愚神と愚僕の再生譚
1.鬼神の少女③ もう抱き込まれたのか?
「さてどうするか。この世界の物に触れることができるのであれば、その分だけ懸念も増える。ひとまずは拘束・監禁が妥当だが……」
リュートの学生服を握りしめている少女を見下ろし、セシルが重々しく腕を組む。
訓練校一無情な男の視線を受けて、少女はリュートの背中に身を隠した。
「……やだ。あたし嫌だよリュー君」
おびえた声になにを思い出したのか。
背後の少女を逡巡するような瞳で見つめた後、リュートがセシルを向いて提案する。
「……もうちょっと柔軟な対応はできねーのか?」
「堕神かもしれない少女だぞ。我々の敵だろう」
「見た感じ、俺たちに危害を加える気はなさそうだぜ。それにこの娘が自分で思い込んでるだけで、堕神じゃない可能性もある」
「なんだ? もう抱き込まれたのか?」
「んなんじゃねーよ」
嘲るセシルに、顔を背けてリュートが言う。
「……誰だって、監禁なんてされたくねーだろ」
リュートの考えていることが、分からなかったわけではないだろう。
しかしセシルは、リュートの言葉ににじむ感情に、少なくとも表面的には気づいていないふうであった。組んでいた腕をほどき、妥協案を繰り出す。
「よかろう。今日の午後には少女の処遇を決める。それまでは、君たちが適切に世話をしてあげなさい。だいぶ気に入られているようだしな。ただし、くれぐれも内密に」
「? わ、分かった」
まさか意見をくんでもらえるとは思わなかったのか、たどたどしくリュートがうなずく。
「ご判断ありがとうございます。このような時間に失礼いたしました」
冷ややかに言ったのはセラだ。形だけは礼儀正しく頭を下げ、さっとセシルから距離を置く。そして、
「それでは失礼いたします――行くわよ」
セシルに送る以上の冷たい視線を少女に送り、歩きだした。
必要以上に厳しいまなざしに疑問が生じたが、セラが少女に厳然とした態度で臨むのであれば、都合がいい。
(まあ自分を偽って反逆した事実があるから、表面的な態度だけでは安心できないけどな)
そこは改めて自戒しながら、テスターは3人が退室するのを見届けた。
リュートとセラと少女。全員が部屋から消えたのを確認後、セシルへと向き直る。
セシルが眉をひそめた。
「どうした? まだなにか用かね?」
「学長」
こちらから切り出すまであくまでしらを切る様子のセシルに、テスターは望み通り切り込んでいった。

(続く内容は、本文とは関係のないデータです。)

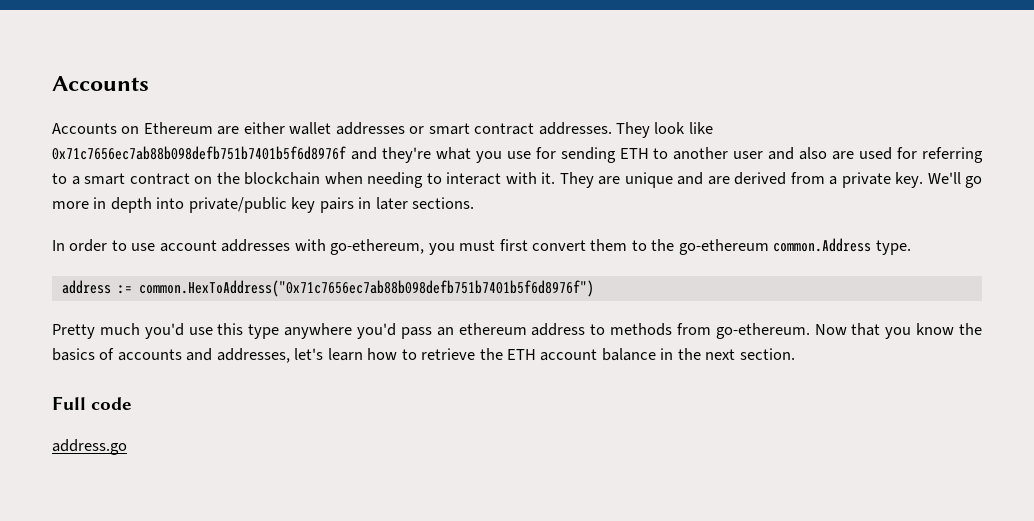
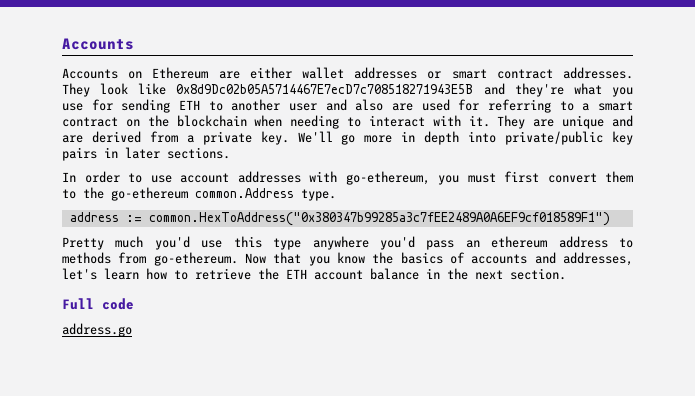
[52,146,346,160] 0x71c7656ec7ab88b098defb751b7401b5f6d8976f -> [176,84,474,94] 0x8d9Dc02b05A5714467E7ecD7c708518271943E5B
[138,280,594,297] common.HexToAddress("0x71c7656ec7ab88b098defb751b7401b5f6d8976f") -> [148,212,610,226] common.HexToAddress("0x380347b99285a3c7fEE2489A0A6EF9cf018589F1")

「もしかして、ご存じだったんじゃないですか? こういった事態が起きると」
「ほう?」
セシルは相槌を打つだけで、止めてはこない。
テスターは下を向き、赤く輝く緋剣の切っ先に目をやりながら、続けた。
「あの少女は、希少かつ重要な存在です。気に入られているからというだけで、いち訓練生に任せるなんておかしいでしょう。幽霊騒ぎの時も、セラには個別でなにかを伝えていらっしゃったようですし。全ての流れは織り込み済み……そのような印象を受けますが」
「どうだろうな。どちらでも構わないだろう? 大事なのは、あの鬼神を懐柔すればメリットは計り知れないということだ。明確な敵意を示せば滅すればいい……まあだからといって、無意味な気負いは不要だがな」
微苦笑の気配に顔を上げると、こちらの手元――緋剣を目で指すセシルの姿があった。
「なにかあれば通常の道具でも、物理的に押さえ込める。無駄に消耗することもなかろう」
「……そうですね」
少女は見た目は無力であっても、どんな力を秘めているか分からない、得体の知れない存在だ。その警戒心が空回りし、意義のない行為につながっていた。
(……いや、違うな)
堕神という存在に対し、緋剣がないと落ち着かない自分がいた。ただそれだけだ。
(緋剣がないと、堕神のそばにいることもできないのか、俺は)
思い至った情けない事実に、テスターは苦笑いを浮かべるしかなかった。